Proposal: Constructor type argument inference

[alrz]

Constructor type argument inference

Consider T is a name with arity zero.

new T()

Only if the existing rules are unable to find a constructor to bind, we continue to the next step to retain backward compatibility. In other words, we do so if either of the following conditions are true:

• (1) the name T does not exist or is inaccessible
• (2) the name T is (a) not a class or struct (b) not a type parameter
  • (2a) the type T is static or abstract
  • (2b) the type parameter T does not have a constructor or struct constraint
• (3) the overload resolution fails to select a single best candidate

After that, we gather all the types in scope with the same name regardless of the arity (the arity here would be always greater than zero, because we already tried all names with the arity zero). Then we add all accessible constructors to a set of candidates and run an overload resolution pass. For example, considering:

class C<T> {
  public C(...) {}
  public C(...) {}
  // ...
}    

class C<T, U> {
  public C(...) {}
  public C(...) {}
  // ...
}

We resolve new C(...) just like how we do generic method overload resolution,

public void C<T>(...) {}
public void C<T>(...) {}
public void C<T, U>(...) {}
public void C<T, U>(...) {}

C(...);

At the end, if no unfixed type parameters exist then type inference (and the overload resolution) succeeds and we have a single best constructor to be invoked.

Note that "closeness" rules are at play as well, so when we gather generic types, we do so step-by-step for types that are closer to the call-site.

For example, we resolve new C(42) in the following code:

namespace A {
  public class C<T> {
    public C(T a) {}
  }
}

namespace A.B {
  public class C<T> {
    public C(T a) {}
  }
}

namespace A.B.C {
  class Foo {
    Foo() {
      new C(42);  
    }
  }
}

Just like we resolve C(42) in the following:

class A {
  public void C<T>(T a) {}
}

class B : A {
  public void C<T>(T a) {}
}

class Foo : B {
  Foo() {
    C(42);
  }
}

Therefore, it would not be ambiguous.

Collection Initializers

If the type arguments couldn't be inferred, in the presence of collection initializers, we will try to run the same pass on Add methods. So new List { 1, 2, 3 } works as expected.
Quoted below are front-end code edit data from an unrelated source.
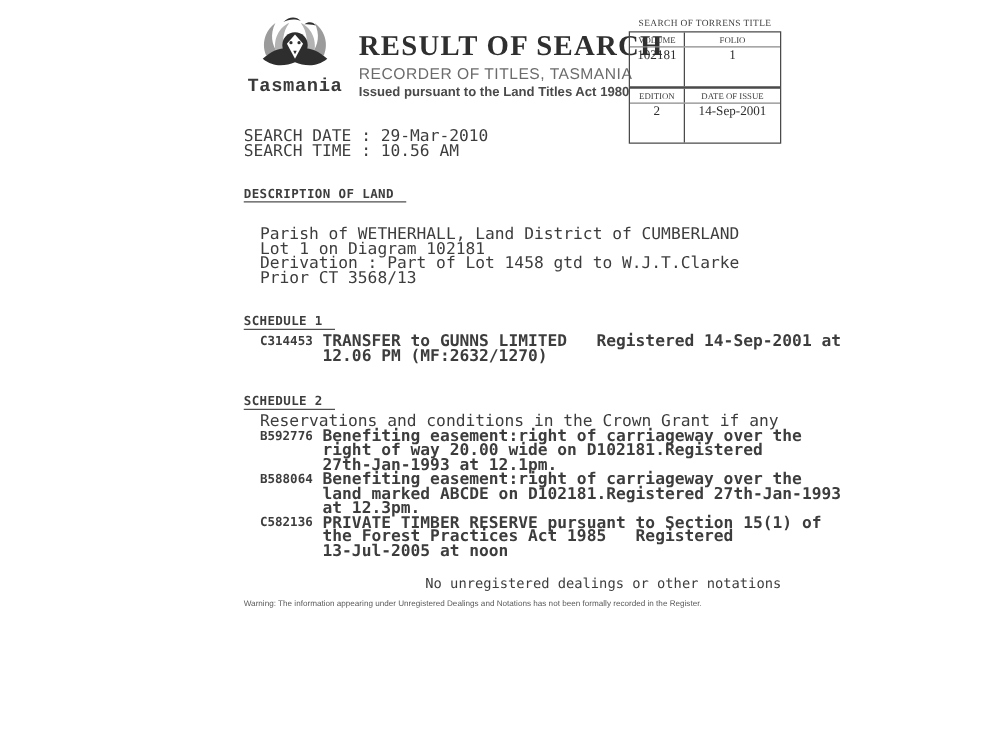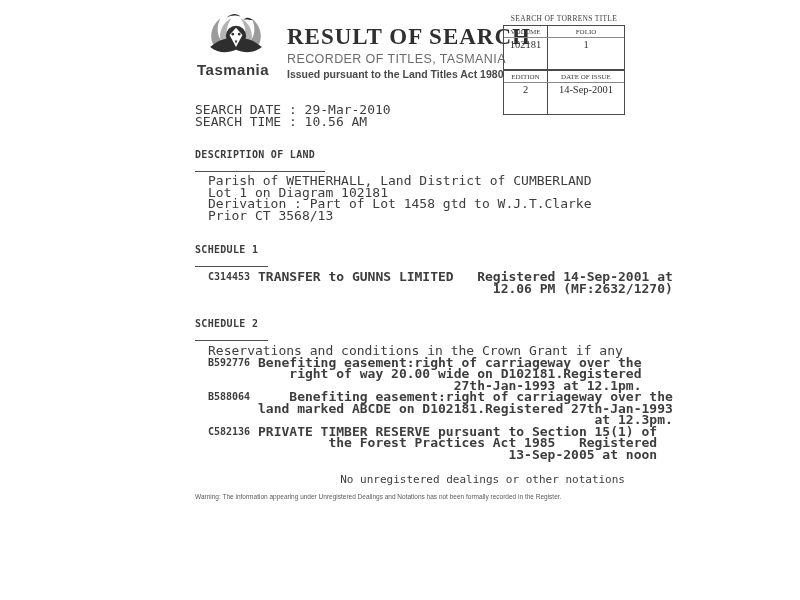--- a/index.html
+++ b/index.html
@@ -12,7 +12,7 @@
 
   
   .header { position:relative; height:84px; }
-  .logo { position:absolute; left:2px; top:0; width:78px; text-align:left; }
+  .logo { position:absolute; left:2px; top:0; width:78px; text-align:center;font-family:Liberation Mono, monospace; }
   .logo svg { display:block; margin:0 auto; }
   .logo-text { font-size:15px; font-weight:bold; color:#3a3a3a; letter-spacing:.5px; margin-top:1px; }
   .titleblock { position:absolute; left:92px; top:12px; width:196px; }

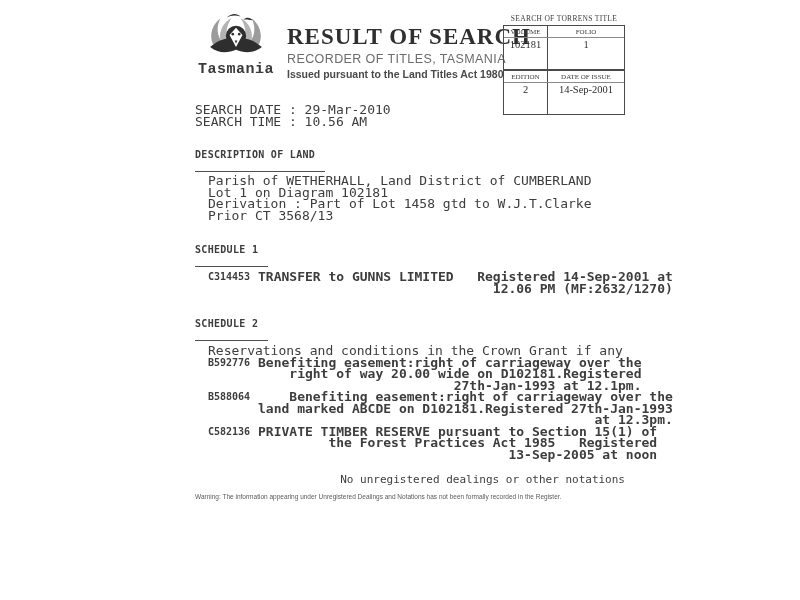--- a/index.html
+++ b/index.html
@@ -42,7 +42,7 @@
   .line { font-size:13px; line-height:11.5px; white-space:pre; }
   .section-heading {
     display:inline-block; font-size:10px; font-weight:bold; letter-spacing:.3px;
-    border-bottom:1px solid #4f4f4f; padding:0 10px 11px 0; white-space:pre;
+    border-bottom:1px solid #4f4f4f; padding:0 10px 0 0; white-space:pre;
   }
   .indent { padding-left:13px; }
   .sec { margin-top:0; }

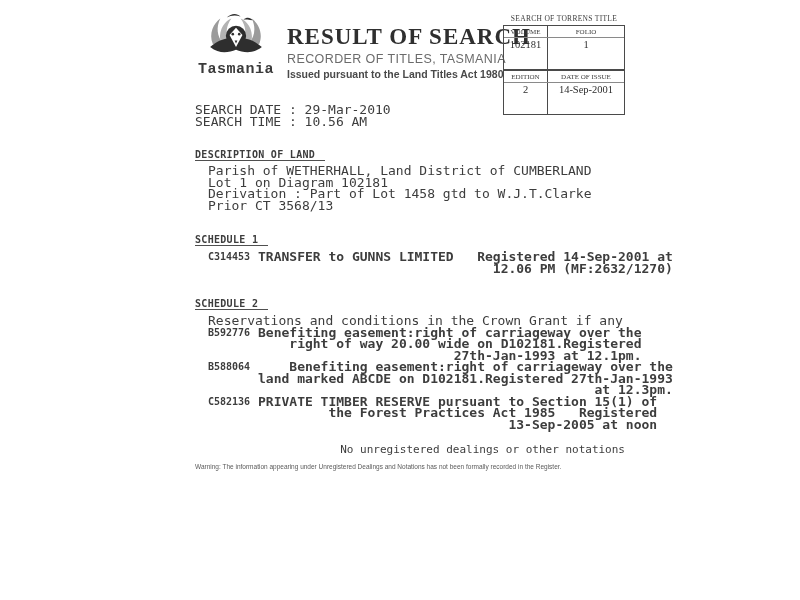--- a/index.html
+++ b/index.html
@@ -113,7 +113,7 @@
 
       <div class="sec" style="margin-top:16px;">
         <div class="section-heading">DESCRIPTION OF LAND</div>
-        <div style="margin-top:3px;">
+        <div style="margin-top:20px;">
           <div class="line indent">Parish of WETHERHALL, Land District of CUMBERLAND</div>
           <div class="line indent">Lot 1 on Diagram 102181</div>
           <div class="line indent">Derivation : Part of Lot 1458 gtd to W.J.T.Clarke</div>

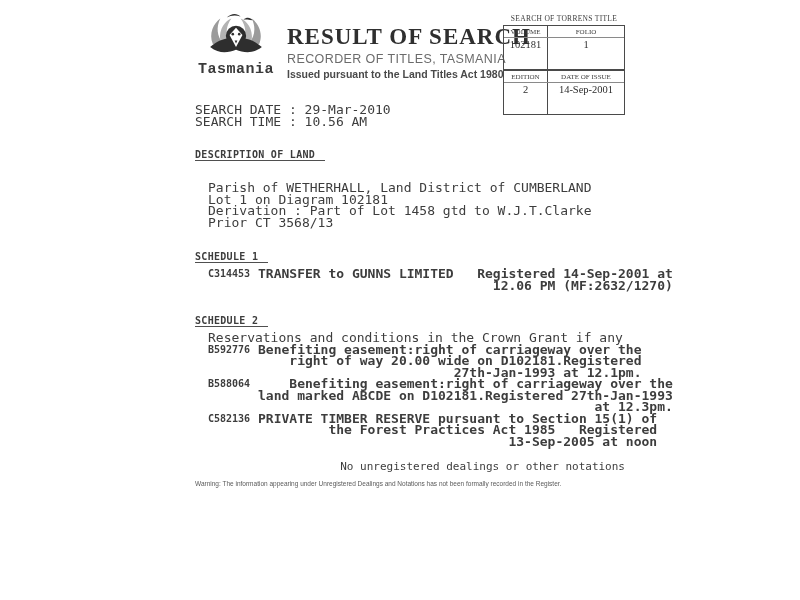--- a/index.html
+++ b/index.html
@@ -48,7 +48,7 @@
   .sec { margin-top:0; }
   .entry { display:flex; padding-left:13px;font-weight:bold; }
   .entry-id { width:50px; flex:none; font-size:10px; line-height:11.5px; }
-  .entry-lines { flex:1;text-align:right; }
+  .entry-lines { flex:1; }
   .nounreg { font-size:11px; line-height:12px; padding-left:10px; margin-top:4px; white-space:pre;text-align:right; }
   .warning { font-size:6.5px; color:#5a5a5a; margin-top:7px; white-space:nowrap; font-family:"Liberation Sans", sans-serif; }
 </style>

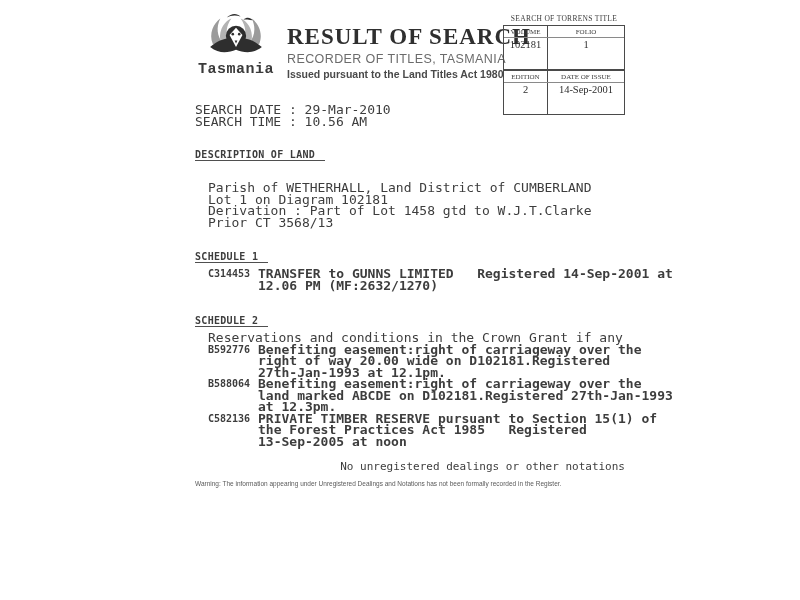--- a/index.html
+++ b/index.html
@@ -159,7 +159,7 @@
           <div class="entry-lines">
             <div class="line">PRIVATE TIMBER RESERVE pursuant to Section 15(1) of</div>
             <div class="line">the Forest Practices Act 1985   Registered</div>
-            <div class="line">13-Sep-2005 at noon</div>
+            <div class="line">13-Jul-2005 at noon</div>
           </div>
         </div>
       </div>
Currently, a collection initializer is allowed to call different Add overloads based on each element type. To keep the rules simple, we only consider the first element of the initializer when we run the overload resolution pass to resolve the type, and produce error for other elements, if needed.
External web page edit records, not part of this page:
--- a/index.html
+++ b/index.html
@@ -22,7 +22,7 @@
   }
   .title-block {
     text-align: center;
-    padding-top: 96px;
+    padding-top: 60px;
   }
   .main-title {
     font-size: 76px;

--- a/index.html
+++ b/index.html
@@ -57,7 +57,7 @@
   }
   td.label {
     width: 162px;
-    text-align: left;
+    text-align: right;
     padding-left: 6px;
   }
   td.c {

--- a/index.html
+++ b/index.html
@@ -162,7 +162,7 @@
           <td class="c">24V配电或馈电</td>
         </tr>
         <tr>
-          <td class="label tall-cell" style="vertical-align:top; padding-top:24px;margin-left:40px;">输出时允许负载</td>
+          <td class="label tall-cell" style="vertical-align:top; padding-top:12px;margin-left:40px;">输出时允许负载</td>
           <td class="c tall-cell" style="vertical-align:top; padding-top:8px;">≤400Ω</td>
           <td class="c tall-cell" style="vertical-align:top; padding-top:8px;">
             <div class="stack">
For example, we would fail to infer C<int> for new C { { 1, 2 }, 2 }; here:

class C<T> {
  public void Add(T t) {}
  public void Add(int a, int b) {}
}
class C<T, U> {
  public void Add((T, U) t) {}
  public void Add(T a, U b) {}
}

Because the matching overload for the first element does not fix the type parameter T.

Obejct Initializers

We won't depend on the object initializers to infer any type argument, so an object initializer is permitted only if all type arguments are already inferred from provided arguments.

Alternatives

When we gather all constructors to the candidate set, there could be conflicting overloads, and if that happened, those should be removed from the set. Alternatively, we could consider "omitted type arguments" to specify the arity without mentioning the type arguments, e.g. new C<,>() so we don't have to do a complex name resolution to determine the arity. Just that we will try to infer type arguments from the constructor arguments or the collection initializer, if any.

Vartiations

A similar approach could be taken to infer type arguments on static method invocations.

class C<T> {
  public static void M(T x) {}
}

C.M(42);
C<>.M(42);

[svick]

So if there exist multiple type with the same name it wouldn't be possible to use type inference in the use-site.
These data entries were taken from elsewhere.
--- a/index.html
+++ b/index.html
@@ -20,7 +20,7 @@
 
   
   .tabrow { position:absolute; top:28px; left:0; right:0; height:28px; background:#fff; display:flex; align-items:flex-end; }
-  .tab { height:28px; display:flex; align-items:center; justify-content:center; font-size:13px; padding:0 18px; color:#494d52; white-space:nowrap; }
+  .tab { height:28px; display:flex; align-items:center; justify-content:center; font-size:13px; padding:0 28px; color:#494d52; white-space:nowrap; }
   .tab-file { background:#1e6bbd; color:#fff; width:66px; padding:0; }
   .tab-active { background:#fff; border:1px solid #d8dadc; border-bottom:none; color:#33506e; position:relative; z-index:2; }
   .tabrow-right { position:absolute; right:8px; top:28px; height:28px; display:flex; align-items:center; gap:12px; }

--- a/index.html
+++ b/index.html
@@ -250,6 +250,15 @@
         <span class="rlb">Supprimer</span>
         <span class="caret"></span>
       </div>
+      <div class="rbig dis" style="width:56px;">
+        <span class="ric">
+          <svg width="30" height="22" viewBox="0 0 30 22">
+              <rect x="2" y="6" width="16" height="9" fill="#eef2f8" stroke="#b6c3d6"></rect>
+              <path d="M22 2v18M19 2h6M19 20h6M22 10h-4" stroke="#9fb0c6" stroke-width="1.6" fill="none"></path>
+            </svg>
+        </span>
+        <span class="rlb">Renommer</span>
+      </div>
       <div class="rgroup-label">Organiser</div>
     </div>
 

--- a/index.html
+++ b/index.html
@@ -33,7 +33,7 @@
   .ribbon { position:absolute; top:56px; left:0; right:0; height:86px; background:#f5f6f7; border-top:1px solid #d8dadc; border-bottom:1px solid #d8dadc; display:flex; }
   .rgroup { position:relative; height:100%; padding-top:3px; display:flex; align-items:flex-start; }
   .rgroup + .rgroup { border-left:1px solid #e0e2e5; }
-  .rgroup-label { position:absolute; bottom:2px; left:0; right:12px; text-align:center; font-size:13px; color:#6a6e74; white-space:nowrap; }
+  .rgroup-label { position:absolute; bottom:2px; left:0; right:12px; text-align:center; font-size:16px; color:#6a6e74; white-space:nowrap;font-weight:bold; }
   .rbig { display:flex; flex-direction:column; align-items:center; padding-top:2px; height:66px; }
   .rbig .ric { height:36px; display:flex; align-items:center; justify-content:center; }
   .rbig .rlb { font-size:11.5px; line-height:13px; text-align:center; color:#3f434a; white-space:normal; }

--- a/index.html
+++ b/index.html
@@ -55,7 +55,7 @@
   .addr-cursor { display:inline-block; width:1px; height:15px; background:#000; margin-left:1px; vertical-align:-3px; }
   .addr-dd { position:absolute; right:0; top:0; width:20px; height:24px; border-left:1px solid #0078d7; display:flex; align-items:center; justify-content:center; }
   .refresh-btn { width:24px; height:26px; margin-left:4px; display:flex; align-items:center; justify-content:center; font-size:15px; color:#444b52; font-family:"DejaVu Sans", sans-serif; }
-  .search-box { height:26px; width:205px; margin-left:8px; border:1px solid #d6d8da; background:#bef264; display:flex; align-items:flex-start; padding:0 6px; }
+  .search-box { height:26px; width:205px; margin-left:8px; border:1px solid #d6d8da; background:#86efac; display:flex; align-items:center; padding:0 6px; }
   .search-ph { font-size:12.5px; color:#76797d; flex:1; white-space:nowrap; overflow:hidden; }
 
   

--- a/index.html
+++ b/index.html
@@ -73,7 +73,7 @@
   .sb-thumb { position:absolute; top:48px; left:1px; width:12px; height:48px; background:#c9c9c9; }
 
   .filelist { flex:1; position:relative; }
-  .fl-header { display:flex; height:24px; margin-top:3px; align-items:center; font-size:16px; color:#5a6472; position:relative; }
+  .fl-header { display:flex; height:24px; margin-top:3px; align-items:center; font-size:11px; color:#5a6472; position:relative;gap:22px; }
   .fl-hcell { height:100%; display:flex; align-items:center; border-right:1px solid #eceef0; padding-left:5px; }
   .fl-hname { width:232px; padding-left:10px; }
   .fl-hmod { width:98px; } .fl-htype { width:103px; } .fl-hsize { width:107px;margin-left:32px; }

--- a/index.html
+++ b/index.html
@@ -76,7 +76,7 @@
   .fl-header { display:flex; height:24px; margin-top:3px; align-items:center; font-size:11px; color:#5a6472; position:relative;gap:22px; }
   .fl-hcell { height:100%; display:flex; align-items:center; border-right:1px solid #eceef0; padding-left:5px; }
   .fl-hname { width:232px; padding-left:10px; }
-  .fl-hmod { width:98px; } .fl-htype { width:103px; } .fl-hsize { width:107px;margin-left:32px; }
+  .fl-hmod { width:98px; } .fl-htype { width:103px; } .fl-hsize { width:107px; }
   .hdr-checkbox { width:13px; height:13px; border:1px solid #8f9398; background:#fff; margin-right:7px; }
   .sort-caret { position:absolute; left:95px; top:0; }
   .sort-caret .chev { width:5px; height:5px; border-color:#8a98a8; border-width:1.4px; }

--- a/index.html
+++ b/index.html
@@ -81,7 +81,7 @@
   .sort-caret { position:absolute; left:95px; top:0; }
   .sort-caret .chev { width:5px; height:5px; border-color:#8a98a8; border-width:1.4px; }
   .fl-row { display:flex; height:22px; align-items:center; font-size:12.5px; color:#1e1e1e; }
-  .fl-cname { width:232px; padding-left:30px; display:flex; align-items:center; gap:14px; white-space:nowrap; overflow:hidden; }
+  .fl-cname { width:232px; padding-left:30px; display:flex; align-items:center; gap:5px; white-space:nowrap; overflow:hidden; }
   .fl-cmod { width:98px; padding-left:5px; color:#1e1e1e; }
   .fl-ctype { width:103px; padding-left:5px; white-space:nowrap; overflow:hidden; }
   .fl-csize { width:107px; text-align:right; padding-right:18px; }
Does this mean the new Nullable(1) example would not work, since there is a non-generic Nullable type (even if it's static)?

[jnm2]

Does this mean the new Nullable(1) example would not work, since there is a non-generic Nullable type (even if it's static)?

I would be seriously unhappy if it did. 😆

[alrz]

@svick

That depends on factors that contribute to the type inference. Being static is a good example. I'll try to add more details over time.

Update: updated.

[hickford]

Would this proposal allow me to write eg. new Lazy(Path.GetTempFileName) instead of new Lazy<string>(Path.GetTempFileName)?

[alrz]

@hickford That's another issue with type inference. See #129. I haven't suggested any changes to type inference with method groups here.

Correction: Since the following works, I'd say yes you can do that.

void M<T>(Func<T> f) {}

M(Path.GetTempFileName);

[alrz]

Taking a look at F# spec, it uses a simpler rule for the name resolution, it only fallbacks to the generic type when there's only a single one, so new C(..) or C.M(..) for class C<T> would only work if C<T> is the only generic type in scope. And then it tries to infer type arguments from argument list of the constructor or the method call (in case the type appeared as the receiver of an invocation).